FILE_DATA FILE_CREATION_DATE
<?xml version="1.0" encoding="utf-8"?><REPORT 1/1/2020
<?xml version="1.0" encoding="utf-8"?><REPORT 1/5/2020
<?xml version="1.0" encoding="utf-8"?><REPORT 1/6/2019
<?xml version="1.0" encoding="utf-8"?><REPORT 1/1/2020
<?xml version="1.0" encoding="utf-8"?><REPORT 1/5/2020
这是它的前几行:
<?xml version="1.0" encoding="utf-8" ?>
<REPORT xmlns:i="http://www.w3.org/2001/XMLSchema-instance" xmlns="http://schemas.datacontract.org/2004/07/CrashReport.DataLayer.v20170201">
<CRSREPORTTIMESTAMP>2020-10-08T06:49:31.813812</CRSREPORTTIMESTAMP>-
<AGENCYIDENTIFIER>MILWAUKEE</AGENCYIDENTIFIER>-
<AGENCYNAME>Milwaukee Police Department</AGENCYNAME>
设置了我要查询的Xpath:
//REPORT/AGENCYIDENTIFIER
query_string2 <- "SELECT
XMLTYPE(t.FILE_DATA).EXTRACT('//REPORT/AGENCYNAME/text()').getClobVal()
FROM CRS.CRS_FILES t"
idtable <- sqlQuery(ch,query_string2, max=10)
query_string2 <- "SELECT
XMLTYPE(t.FILE_DATA).EXTRACT('//REPORT/AGENCYNAME/text()').getStringVal()
FROM CRS.CRS_FILES t"
idtable <- sqlQuery(ch,query_string2, max=10)
我不确定我在做什么 - 我知道 sqlQuery 在传递 SQL 查询时存在一些小的格式问题,但无论我尝试什么,我的结果如下所示:
XMLTYPE(T.FILE_DATA).EXTRACT('//REPORT/AGENCYNAME/TEXT()').GETCLOBVAL()
1 NA
2 NA
3 NA
4 NA
5 NA
6 NA
7 NA
8 NA
9 NA
10 NA
我做错了什么?我只想提取值 Milwaukee Police Department(见下文)(当然我会将 col 重命名为类似 AGENCYNAME 的名称)
XMLTYPE(T.FILE_DATA).EXTRACT('//REPORT/AGENCYNAME/TEXT()').GETCLOBVAL()

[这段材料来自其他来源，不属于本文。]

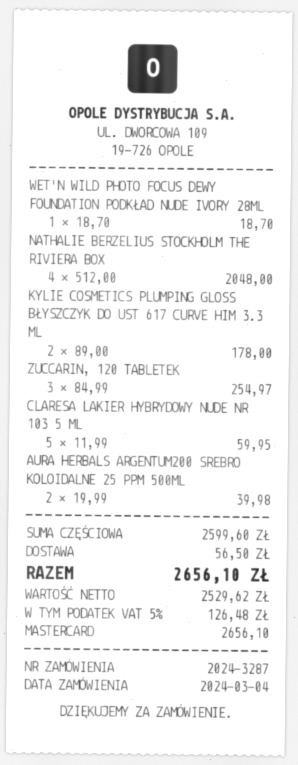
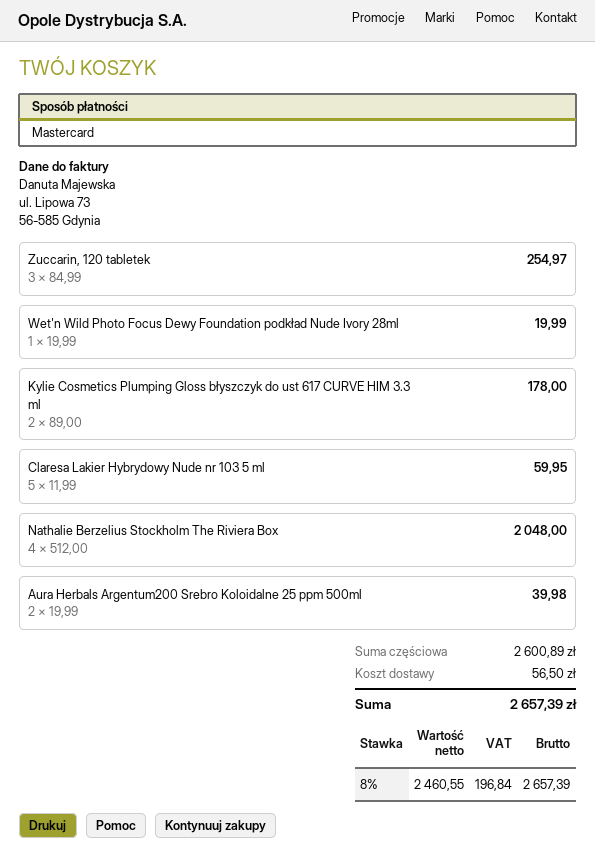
WET'N WILD PHOTO FOCUS DEWY FOUNDATION PODKŁAD NUDE IVORY 28ML: 1 x 18.70 = 18.70 -> 1 x 19.99 = 19.99
subtotal: 2599.60 -> 2600.89
net: 2529.62 -> 2460.55
tax: 5% = 126.48 -> 8% = 196.84
total: 2656.10 -> 2657.39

1 Milwaukee Police Department
2 Milwaukee Police Department
3 Milwaukee Police Department
4 Milwaukee Police Department
5 Milwaukee Police Department
6 Milwaukee Police Department
7 Milwaukee Police Department
8 Milwaukee Police Department
9 Milwaukee Police Department
10 Milwaukee Police Department
EXTRACT(xml)
function 已弃用。相反,使用 XMLTABLE
:
SELECT x.agencyname
FROM CRS.CRS_FILES c
CROSS JOIN XMLTABLE(
XMLNAMESPACES(
'http://www.w3.org/2001/XMLSchema-instance' AS "i",
DEFAULT 'http://schemas.datacontract.org/2004/07/CrashReport.DataLayer.v20170201'
),
'/REPORT'
PASSING XMLTYPE( c.file_data )
COLUMNS
crsreporttimestamp TIMESTAMP PATH 'CRSREPORTTIMESTAMP',
agencyidentifier VARCHAR2(50) PATH 'AGENCYIDENTIFIER',
agencyname VARCHAR2(100) PATH 'AGENCYNAME'
) x
或者,在 R 中它应该与转义的双引号相同:
query_string2 <- "SELECT x.agencyname
FROM CRS.CRS_FILES c
CROSS JOIN XMLTABLE(
XMLNAMESPACES(
'http://www.w3.org/2001/XMLSchema-instance' AS \"i\",
DEFAULT 'http://schemas.datacontract.org/2004/07/CrashReport.DataLayer.v20170201'
),
'/REPORT'
PASSING XMLTYPE( c.file_data )
COLUMNS
crsreporttimestamp TIMESTAMP PATH 'CRSREPORTTIMESTAMP',
agencyidentifier VARCHAR2(50) PATH 'AGENCYIDENTIFIER',
agencyname VARCHAR2(100) PATH 'AGENCYNAME'
) x"
idtable <- sqlQuery(ch,query_string2, max=10)
其中,对于你的测试数据:
CREATE TABLE CRS.CRS_FILES ( FILE_DATA CLOB );
INSERT INTO CRS.crs_files VALUES (
'<?xml version="1.0" encoding="utf-8" ?>
<REPORT xmlns:i="http://www.w3.org/2001/XMLSchema-instance" xmlns="http://schemas.datacontract.org/2004/07/CrashReport.DataLayer.v20170201">
<CRSREPORTTIMESTAMP>2020-10-08T06:49:31.813812</CRSREPORTTIMESTAMP>-
<AGENCYIDENTIFIER>MILWAUKEE</AGENCYIDENTIFIER>-
<AGENCYNAME>Milwaukee Police Department</AGENCYNAME>
</REPORT>'
)
输出:
| AGENCYNAME |
| :-------------------------- |
| Milwaukee Police Department |
如果您确实想使用 EXTRACT
,那么您需要指定 XML 命名空间:
SELECT XMLTYPE(t.FILE_DATA).EXTRACT(
'//REPORT/AGENCYNAME/text()',
'xmlns="http://schemas.datacontract.org/2004/07/CrashReport.DataLayer.v20170201"'
).getStringVal() AS agencyname
FROM CRS.CRS_FILES t
输出:
| AGENCYNAME |
| :-------------------------- |
| Milwaukee Police Department |
db<>fiddle here
当前的 Oracle 查询是问题而不是 RODBC::sqlQuery
方法。简单地说,您的 XPath 不考虑根节点中的默认命名空间。但是,XMLType extract()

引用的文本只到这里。